Role of diet and metabolites on colon carcinogenesis. Physiological considerations of ingesting meat, fiber lactulose, and calcium. The two main pathways that affect GI mucosa cells are meat-related mutagens and secondary bile acids. Mechanisms associated with the former remain to be determined. However, mechanisms associated with secondary bile acids can induce the formation of reactive oxygen and nitrogen species. This can lead to oxidative DNA damage and an increased risk of colon cancer associated with mutant cells
Genotoxicity of reactive oxygen intermediates
As mentioned earlier, bacteria have been linked to cancer via the induction of chronic inflammation following a bacterial infection and also by the production of toxic bacterial metabolites [106]. Bacteria can also bind potential mutagens, thereby reducing exposure of the host [107]. Animal studies have also shown that members of the commensal microbiota can produce metabolites that are potent direct-acting mutagens [108].

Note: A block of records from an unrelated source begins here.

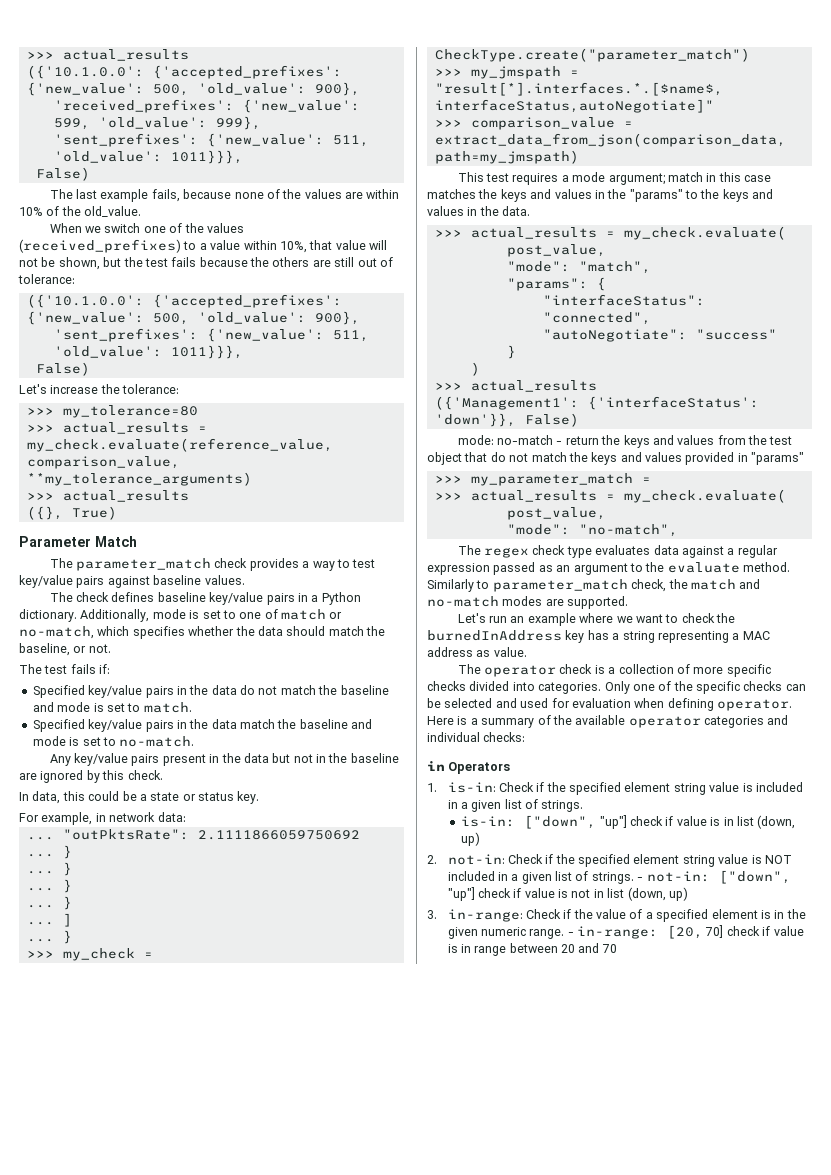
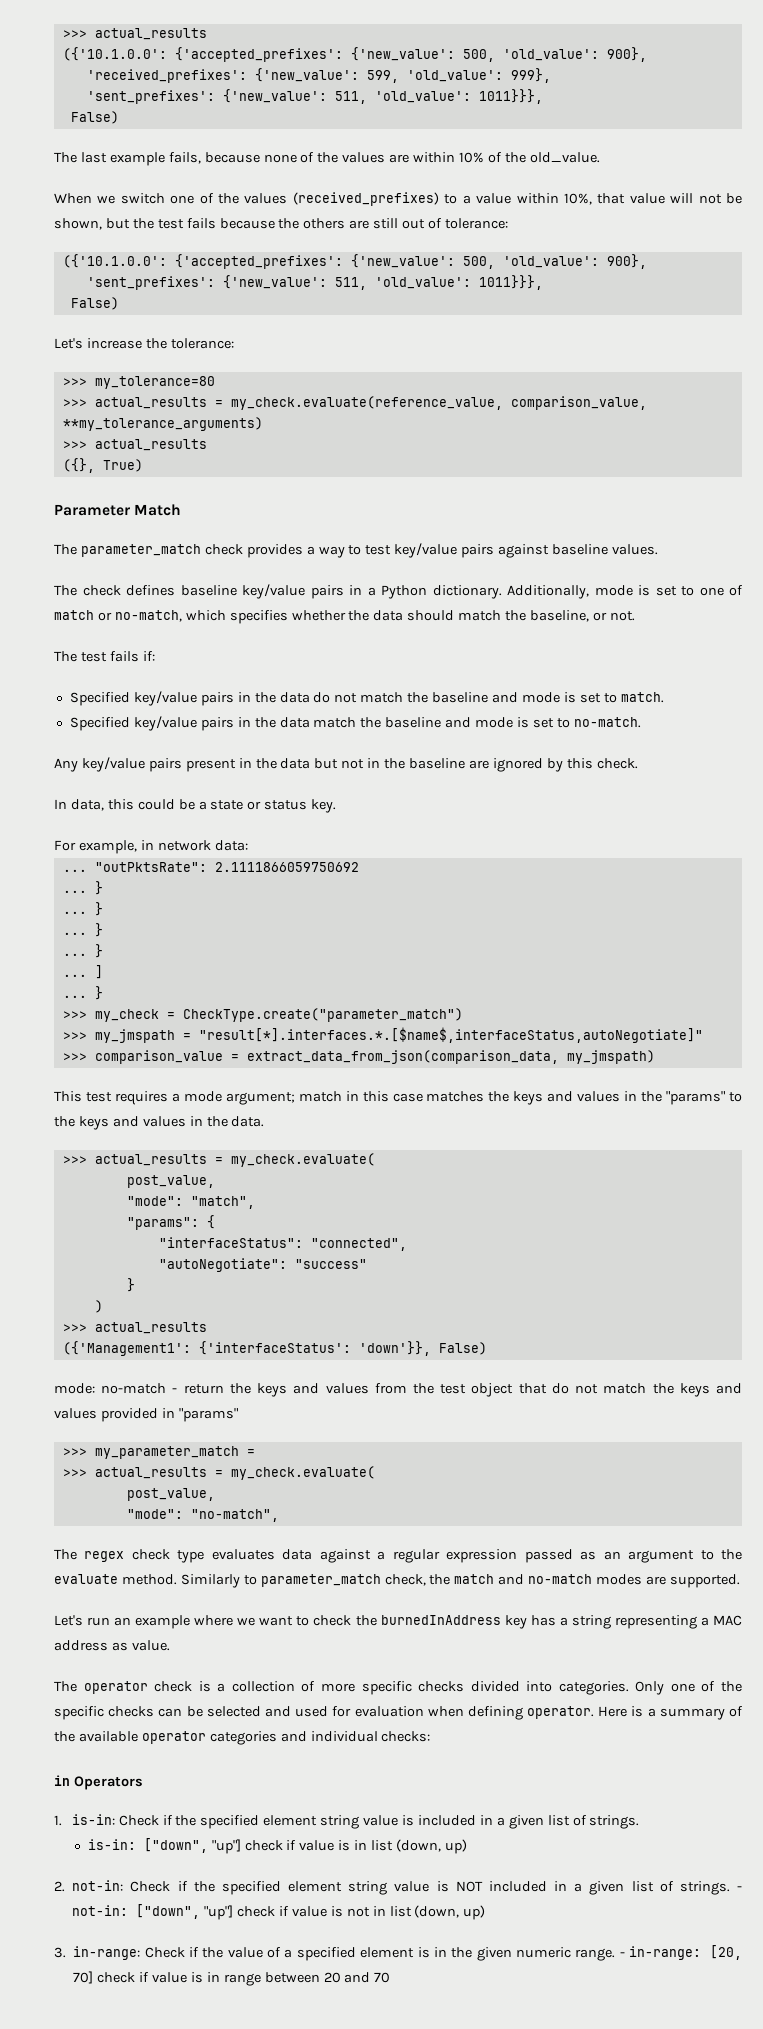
- >>> comparison_value = extract_data_from_json(comparison_data, path=my_jmspath)
+ >>> comparison_value = extract_data_from_json(comparison_data, my_jmspath)

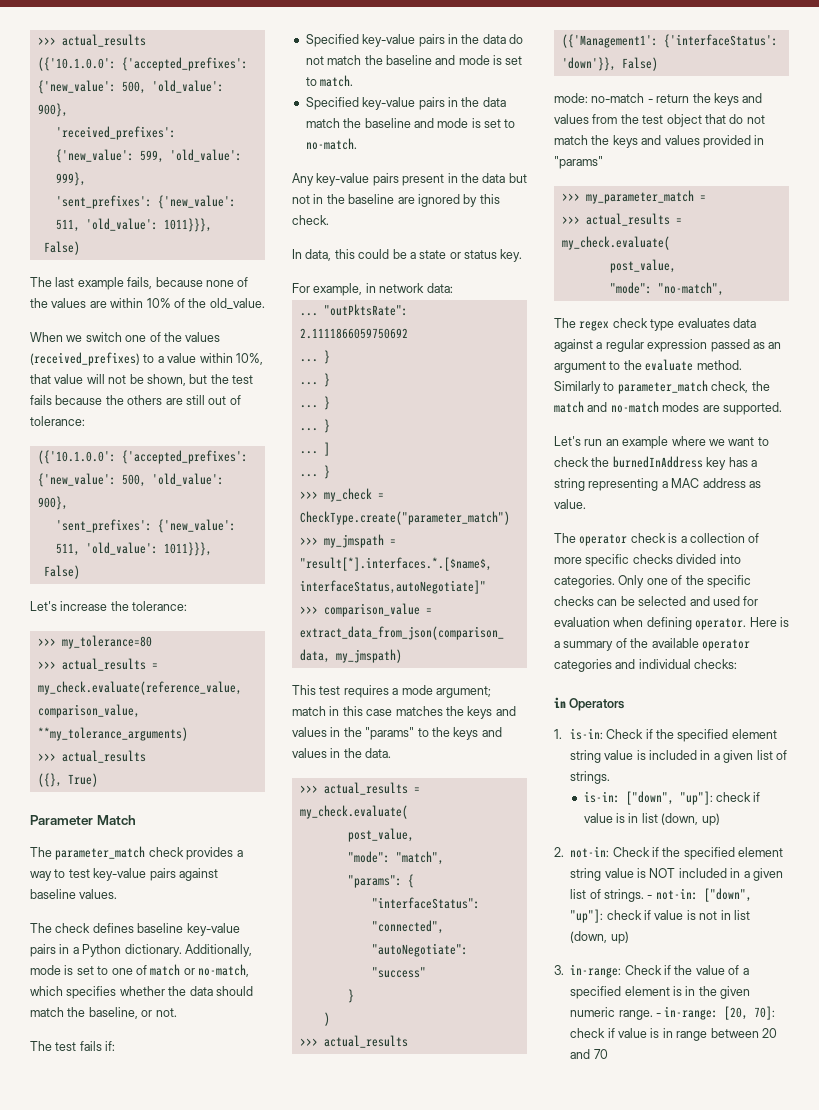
- The parameter_match check provides a way to test key/value pairs against baseline values.
+ The parameter_match check provides a way to test key-value pairs against baseline values.
- The check defines baseline key/value pairs in a Python dictionary.
+ The check defines baseline key-value pairs in a Python dictionary.
- Specified key/value pairs in the data do not match the baseline and mode is set to match.
+ Specified key-value pairs in the data do not match the baseline and mode is set to match.
- Specified key/value pairs in the data match the baseline and mode is set to no-match.
+ Specified key-value pairs in the data match the baseline and mode is set to no-match.
- Any key/value pairs present in the data but not in the baseline are ignored by this check.
+ Any key-value pairs present in the data but not in the baseline are ignored by this check.
- is-in: ["down", "up"] check if value is in list (down, up)
+ is-in: ["down", "up"]: check if value is in list (down, up)
- - not-in: ["down", "up"] check if value is not in list (down, up)
+ - not-in: ["down", "up"]: check if value is not in list (down, up)
- - in-range: [20, 70] check if value is in range between 20 and 70
+ - in-range: [20, 70]: check if value is in range between 20 and 70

One such category of metabolites includes reactive oxygen intermediates (ROI). These molecules can generate oxidative DNA damage, and their numbers increase during chronic inflammation. Accumulating evidence also supports a role for ROI in the development of CRC, since ROI have been implicated in a wide range of cancers [109] (Fig. 5). ROI are derivatives of molecular oxygen and commonly include superoxides, hydrogen peroxide, hypochlorous acid, singlet oxygen, and hydroxyl radicals. They are produced in all cells during normal metabolism processes and can react with lipids and proteins to generate intermediates that react with DNA [110, 111]. However, independently, they can also cause alterations in DNA which include base modifications, deoxyribose damage, and breakage in DNA strands. These effects, coupled with a relatively slow and often incomplete repair process, can lead to chromosomal instability as a result of mutations, deletions, sister chromatid exchanges, and chromosomal translocations.
In a study by Huycke and colleagues, commensal E. faecalis was found to produce extracellular superoxide and hydrogen peroxide, and these molecules led to damage of CEC DNA both in vitro and in vivo [69]. For example, DNA damage was detected in the colon of rats colonized by either WT E. faecalis or a strain with attenuated extracellular superoxide production. Significantly more DNA damage was associated with the latter. Other studies have shown that this bacterium is capable of inducing IBD, dysplasia, and adenocarcinoma in IL-10 knockout mice, with an absence of pathology observed in germ-free mice [42]. Based on these experimental results, we hypothesize that ROI play an important role in the development of CRC by inducing damage to the DNA of epithelial cells of the colon during inflammation.
N-nitroso compounds
Nitrate, when ingested via diet and/or drinking water, is readily converted to nitrite, a more reactive and toxic product, by the nitrate reductase activity of the intestinal microflora. Nitrite is then available to react with nitrogenous compounds such as amines, amides, and methylureas in the body to produce NOC, many of which are highly carcinogenic, DNA-alkylating agents [112]. This reaction can occur in the acidic conditions that are prevalent in the human stomach or can be catalyzed at neutral pH by gut bacteria in the colon [113, 114]. The term, NOC, covers a wide range of compounds including N-nitrosamines, N-nitrosamides, N-nitrosoguanidines, and N-nitrosoureas, the majority of which are highly carcinogenic. Bacterial N-nitrosation can be analyzed using a method that determines apparent total NOC (ATNC) in feces and several biological fluids [4]. Such an approach has been used to demonstrate that N-nitrosation in the large intestine of rats is dependent on the presence of gut microflora. Although the mechanism responsible for bacterial N-nitrosation remains unknown, concentrations of ATNC have been found to positively correlate with intestinal transit time and to inversely correlate with fecal output. In addition, the ATNC excretion in fecal output increases with consumption of red meat, which has been associated with an elevated CRC risk in epidemiological studies.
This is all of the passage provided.